- [What is expected]
Find each line of the entries with the string "github", please, and copy it.

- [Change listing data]
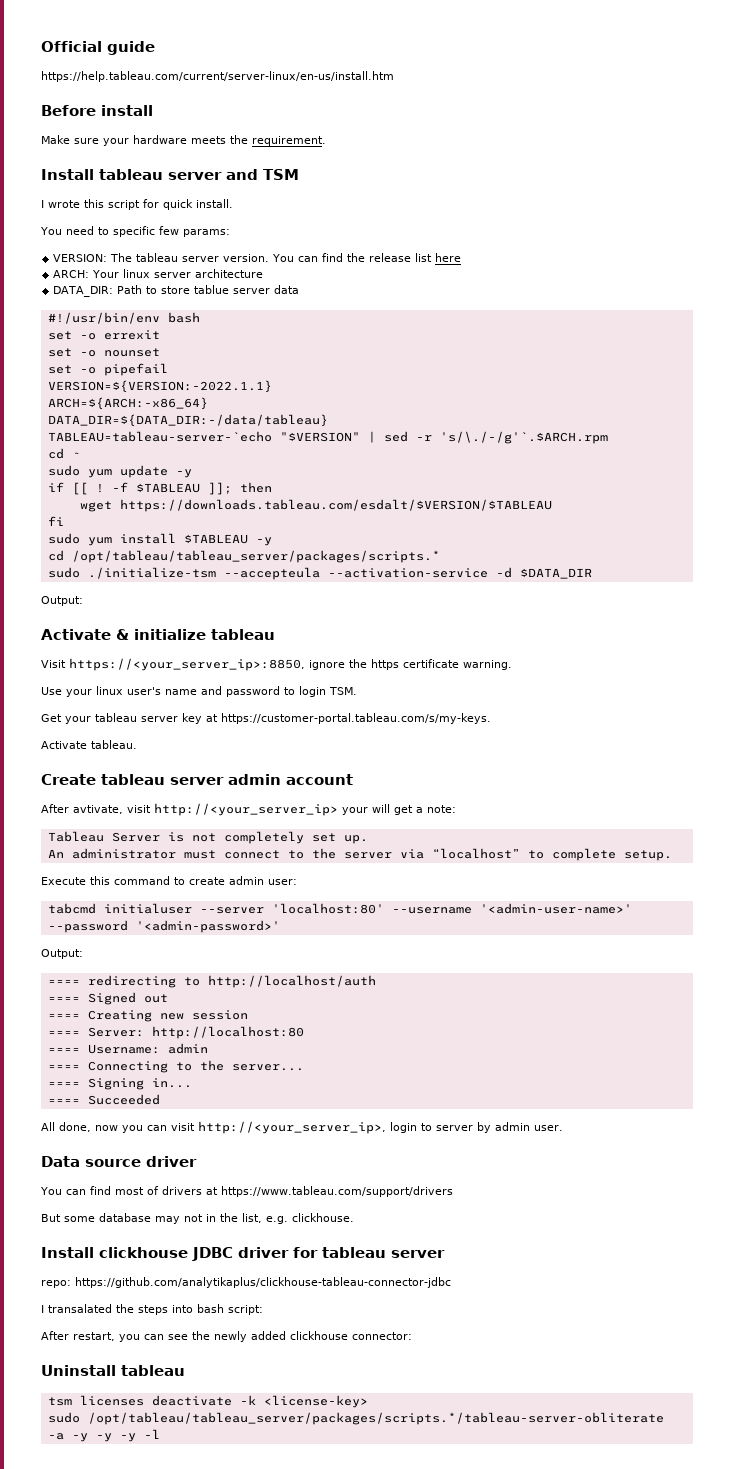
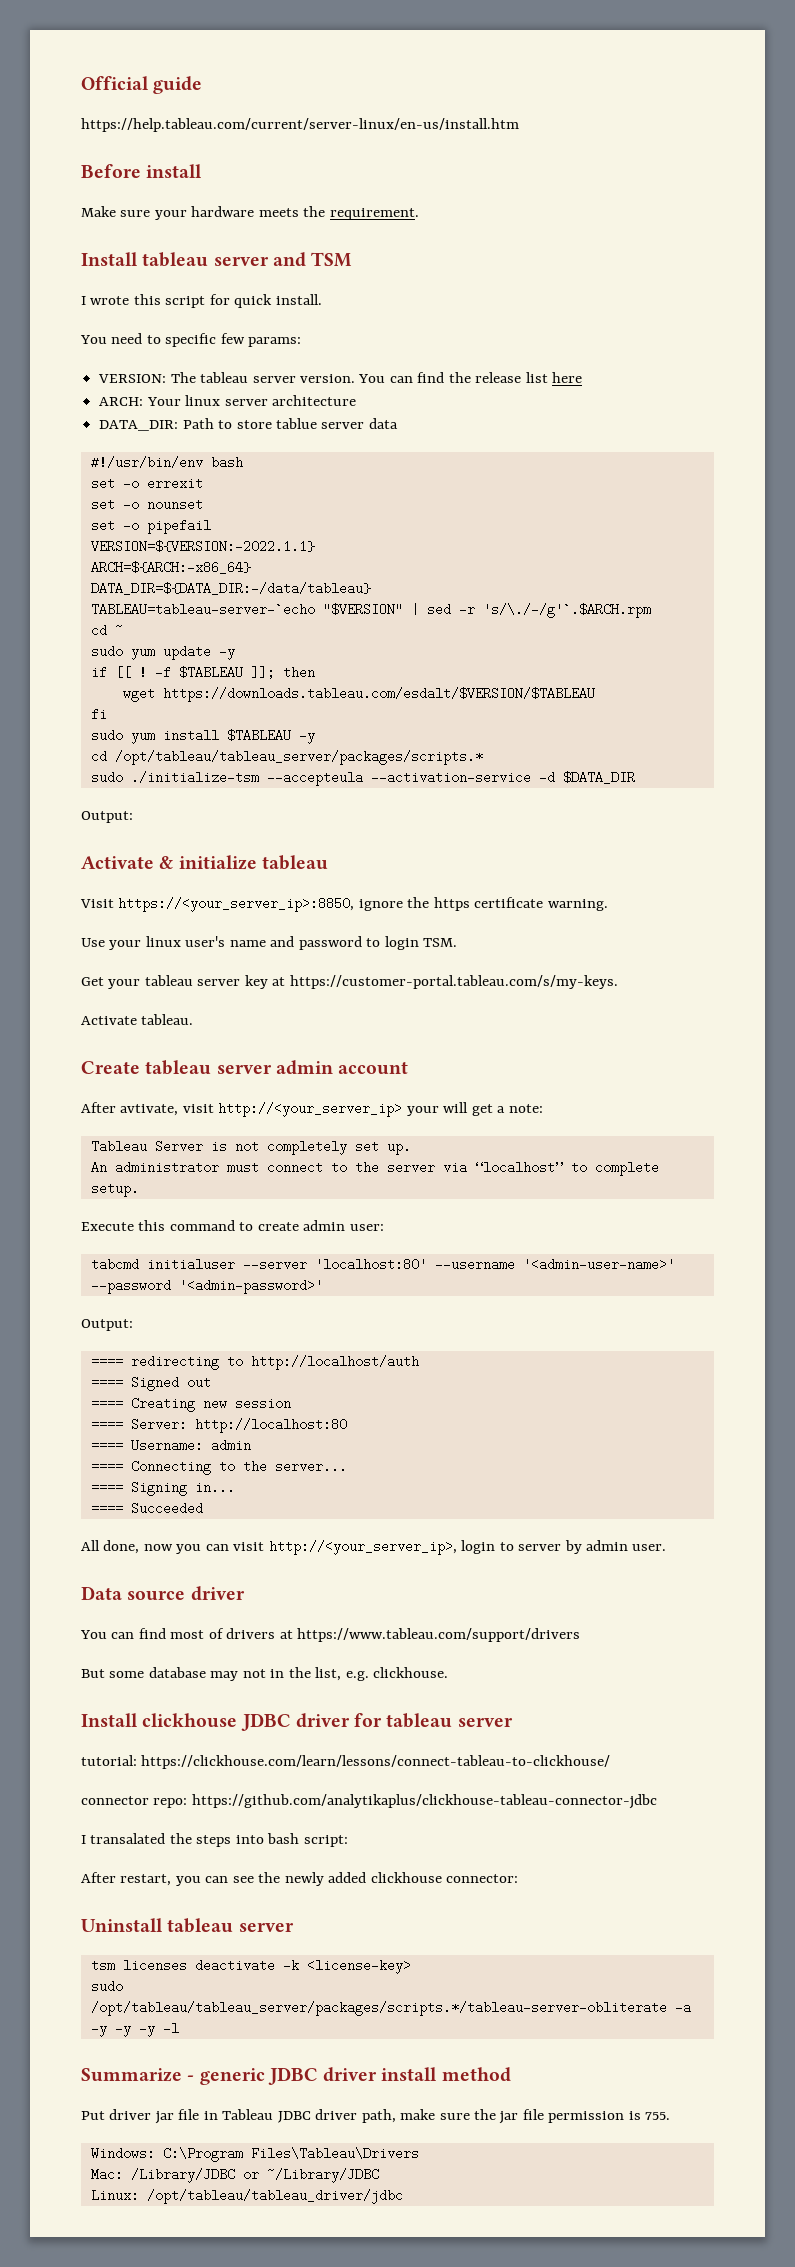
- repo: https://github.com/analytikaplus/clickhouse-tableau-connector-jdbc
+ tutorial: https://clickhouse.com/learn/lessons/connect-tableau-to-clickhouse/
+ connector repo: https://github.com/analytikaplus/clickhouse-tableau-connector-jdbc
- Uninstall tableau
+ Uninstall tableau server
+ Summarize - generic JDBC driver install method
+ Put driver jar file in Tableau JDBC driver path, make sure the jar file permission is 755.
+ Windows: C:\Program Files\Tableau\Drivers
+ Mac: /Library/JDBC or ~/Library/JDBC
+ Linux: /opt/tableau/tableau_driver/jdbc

- [Answer below]
- repo: https://github.com/analytikaplus/clickhouse-tableau-connector-jdbc
+ connector repo: https://github.com/analytikaplus/clickhouse-tableau-connector-jdbc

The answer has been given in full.